De concentratie van elk atmosferisch bestanddeel neemt af met de hoogte met een snelheid die recht evenredig is met zijn massa: de concentratie van zware bestanddelen zoals zuurstof (O2) en stikstof (N2) neemt vlugger af dan dat van lichtere bestanddelen zoals atomaire zuurstof (O), helium (He) en waterstof (H). Dit zorgt ervoor dat de verhouding tussen zwaardere en lichtere bestanddelen verandert (met een groter wordende hoeveelheid lichte bestanddelen met de hoogte, in verhouding met de zwaardere bestanddelen).
Tussen 100 en 150 km hoogte
Naarmate de hoogte toeneemt ontstaan er verschillende "gordels" van overwegend moleculaire stikstof, atomaire zuurstof, helium en waterstof. De grenzen van deze gordels veranderen met de temperatuur, die op zijn beurt afhankelijk is van de activiteit van de Zon.
Tussen 100 en 150 km hoogte absorbeert de moleculaire zuurstof het extreem ultraviolette zonlicht met zeer korte golflengtes (tussen 100 en 200 nm). Het resultaat is een thermische effect waarbij de temperatuur toeneemt met de hoogte.
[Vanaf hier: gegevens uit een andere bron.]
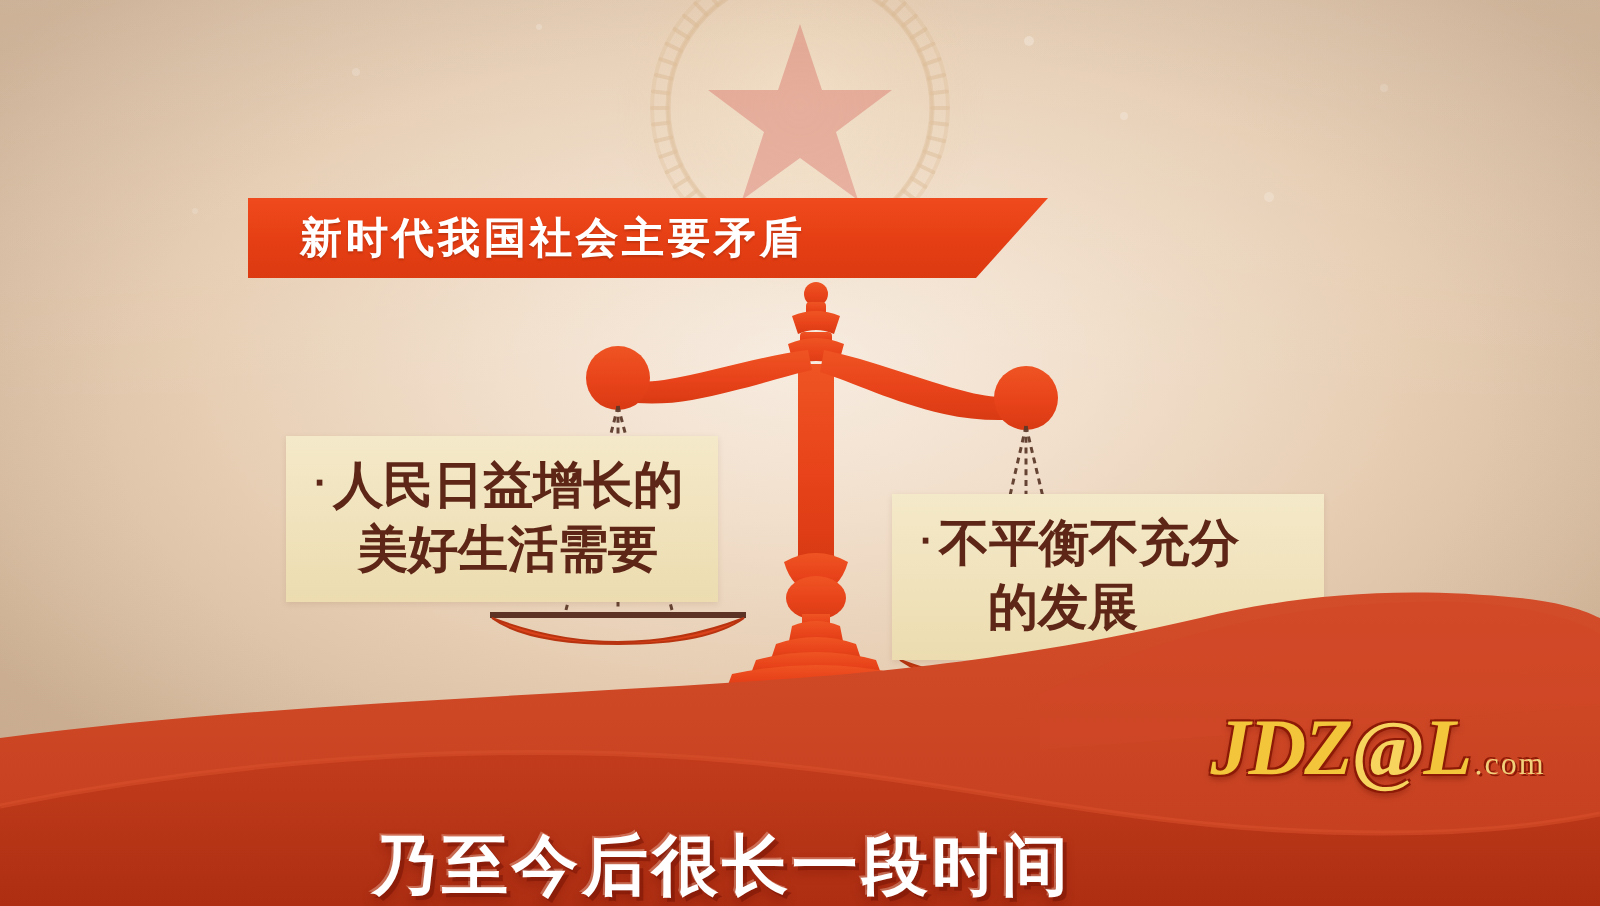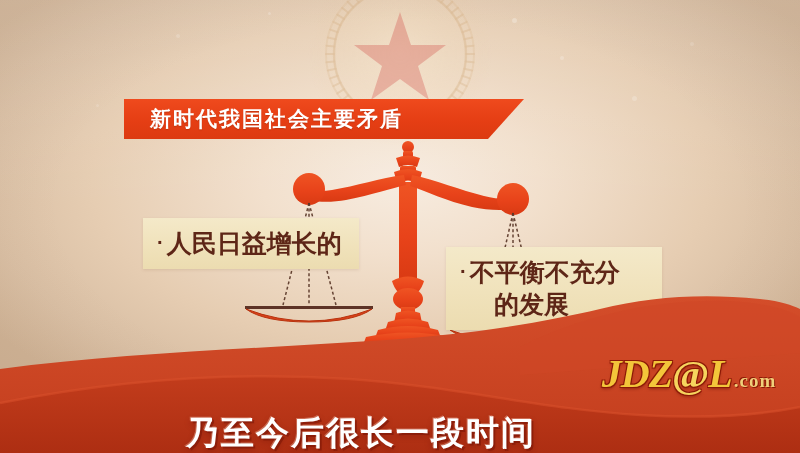"美好生活需要" span.ln { html: none -> <span>美好生活需要</span> }
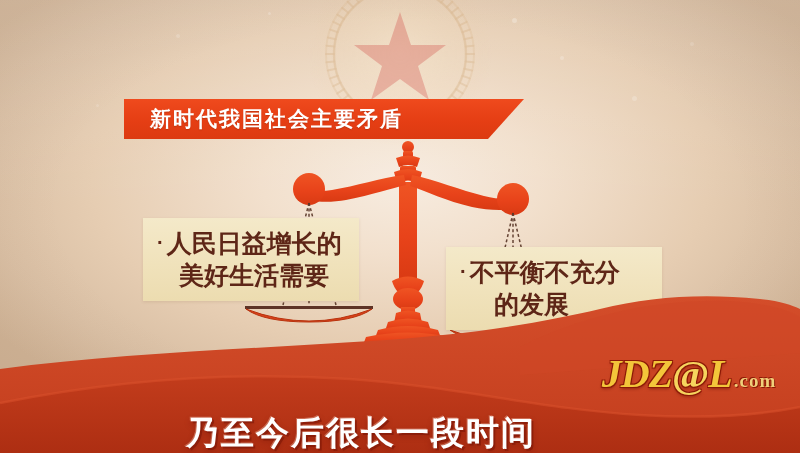".com" .wm-dotcom { font-size: 19px -> 16px; font-weight: bold -> normal }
Deze eigenschap is typisch voor de thermosfeer, die zich net boven de mesosfeer bevindt.
Door de absorptie van het ultraviolette licht ontbinden echter de zuurstofmoleculen (O2) tot twee zuurstofatomen (O). Atomaire zuurstof vormt daardoor het belangrijkste bestanddeel van de thermosfeer. Wanneer men rekening houdt met het warmtetransport door conductie, kan men de verticale temperatuursprofielen bepalen die afhangen van de omstandigheden overdag, en van de activiteit van de Zon.
Tussen 250 en 500 km hoogte
"Thermopauze" is de naam van de laag waar de temperatuur stopt met stijgen. De hoogte van deze laag hangt af van de zonneactiviteit en ligt tussen 250 en 500 km. Boven de thermopauze is de atmosfeer isotherm en kunnen temperaturen waarden aannemen tussen 300°C en 1600°C.
De omvang van die mogelijke temperatuursvariaties is een gevolg van de extreme ijlheid van de atmosfeer op die hoogten. Dit isothermegebied heeft geen specifieke naam; men beschouwt dit gebied als een gedeelte van de thermosfeer, tenminste het gedeelte tot aan de ondergrens van de exosfeer.